To these figures must be added the two "languages" of the so-called "Mân group" represented by 591 speakers in all; the Andamanese language with 580 speakers in all; the Gipsy "languages" with a total of 15,018 speakers; two "Austronesian languages" with a total of 5,561 speakers, &c.

This is the way in which more than 200 of the 222 "languages" have been fabricated, and we are then seriously told that these languages constitute a '"constitutional problem."

It is not possible here to go into any further details of the linguistic statistics, but if we wish to arrive at the correct number of languages spoken in India, we must dismiss as wholly absurd all the above-mentioned inventions as well as dozens of dialects that are spoken among hill-tribes by a few hundred thousand people, but that are seriously included as languages (although, even according to the Census Report of 1921, Vol. I, Part I, p.197, they are steadily dying out). We thus obtain a maximum figure of 13 languages, including the frontier provinces, as the only ones that can be considered when we discuss administration.

In this connection we must also expose the absurdity of the legend that English is the lingua franca of India. After 150 years of English "education," only 1 per cent. can read and write English. (24 millions out of a population of 320 millions). The truth is that of the 13 Indian languages, the 9 North Indian languages are extremely closely allied, so that even the Census Report (1921, Vol. I, Part I, p. 199) states: "There is no doubt that there is a common element in the main languages of Northern and Central India which renders their speakers without any great conscious change in their speech mutually intelligible to one another, and this common basis already forms an approach to a lingua franca over a large part of India."

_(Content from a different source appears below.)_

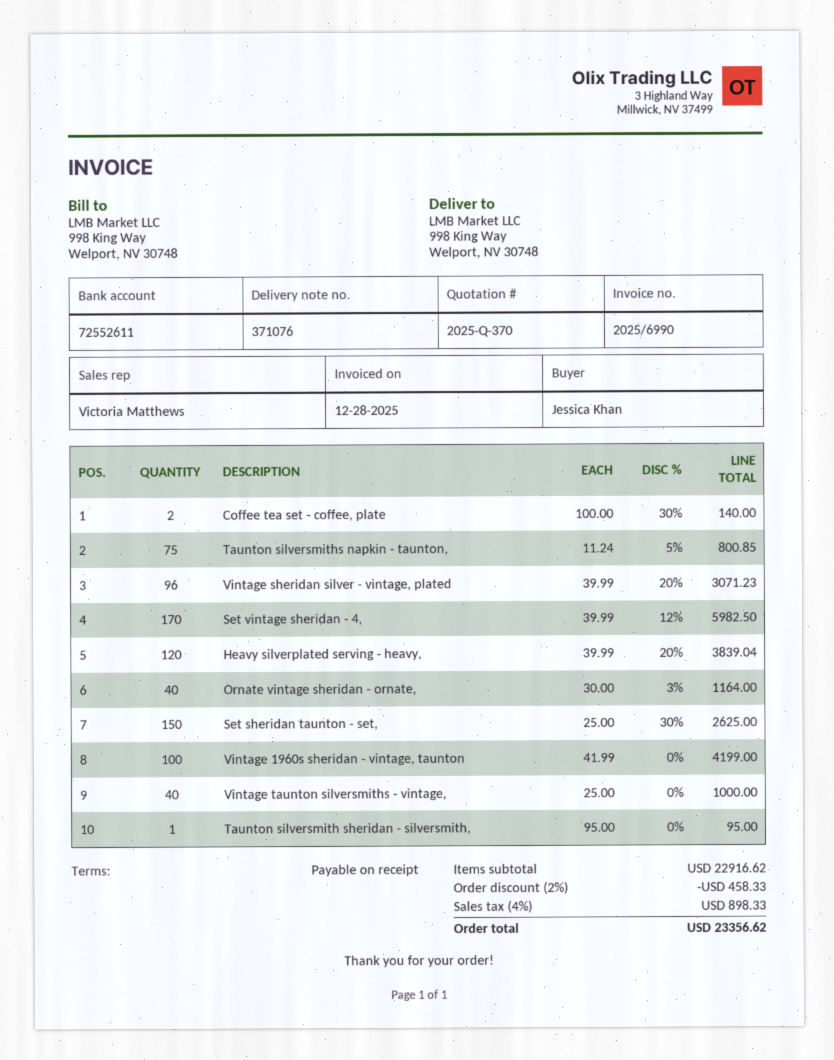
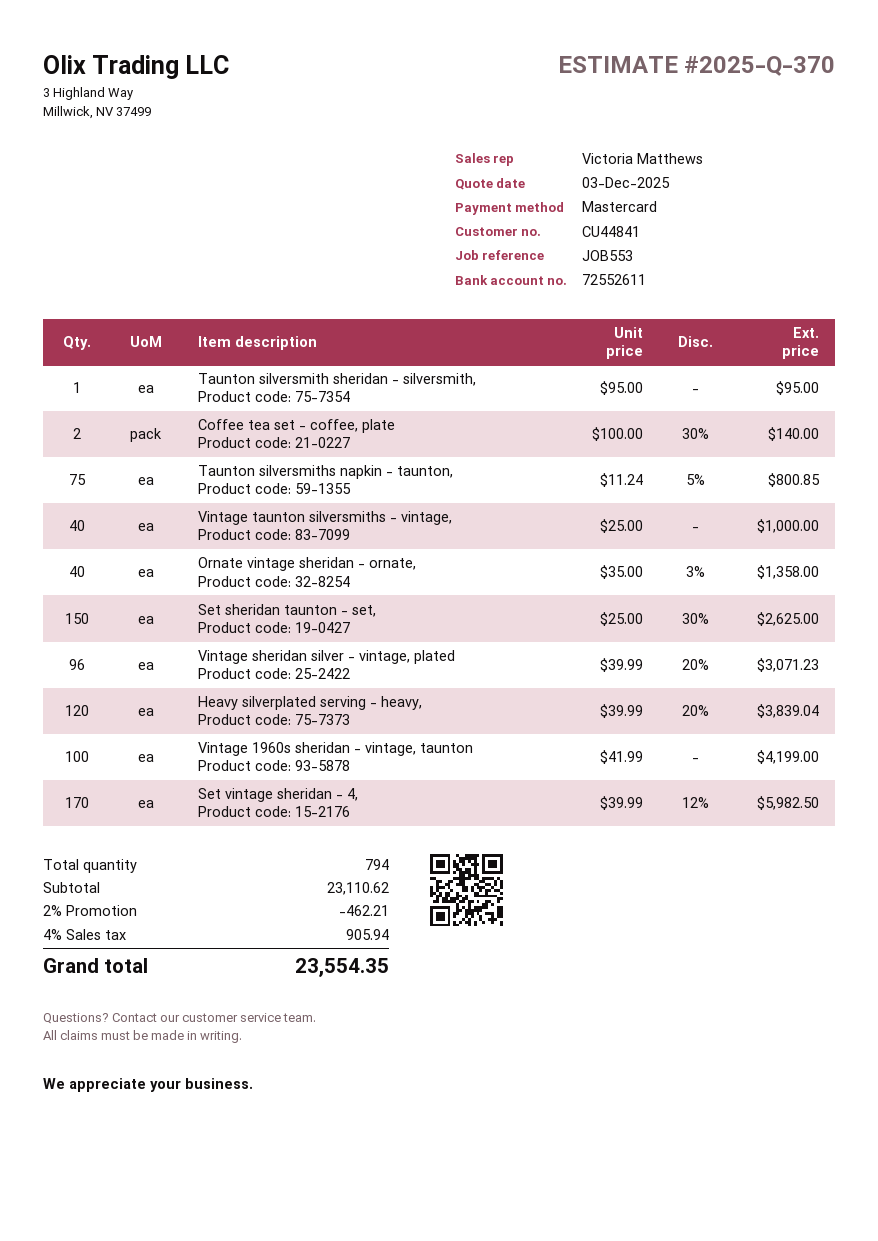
Ornate vintage sheridan - ornate,: 40 x 30.00 - 3% = 1164.00 -> 40 x 35.00 - 3% = 1358.00
subtotal: 22916.62 -> 23110.62
discount: 2% = 458.33 -> 2% = 462.21
tax: 4% = 898.33 -> 4% = 905.94
total: 23356.62 -> 23554.35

There is another interesting point in the Simon Report to which we must draw attention. In India it is necessary for im¬perialism to show the greatest possible diversity, but imperialist policy has suddenly changed with regard to Burma. The interests of shipping and of heavy industry demand that Burma should be separated from India for more intensive exploitation, and the Report now says: "But though as many as 128 indigenous tongues are distinguished in the province, nearly seven-tenths of the whole population -- and the proportion is growing -- speak Burmese or a closely allied language." This is, quite rightly, cited as a proof of the linguistic unity of Burma. But although Hindustani is spoken or understood by seven-tenths of the Indian population, the fiction of 222 languages has to be maintained.

If we were to apply the same statistical method to Great Britain and Ireland, France, Germany or the U.S.A., we could easily show that more than 200 languages are spoken in each of these countries. The baseness and dishonesty of British imperialist statistics have been made obvious even by a few facts cited above, and we trust that H. W. Nevinson will not "hold his peace" but will publicly confess that he has been misleading the British workers by repeating the imperialist lie about the "222 separate languages."

In concluding this brief study of linguistic statistics, we must draw the attention of the Indian masses to the solution of the language problem by the proletarian dictatorship in the Soviet Union. There are far more languages spoken in the vast territory of the Workers’ and Peasants’ Republic, and yet the Russian workers have succeeded in establishing their strong independent centralised government, while maintaining the fullest possible cultural autonomy of the linguistic and national groups. The workers of India, too, will find no difficulty in solving their language problem when they have overthrown imperialism, feudalism and capitalism, which are the real hindrances to their national unity and their full national emancipation.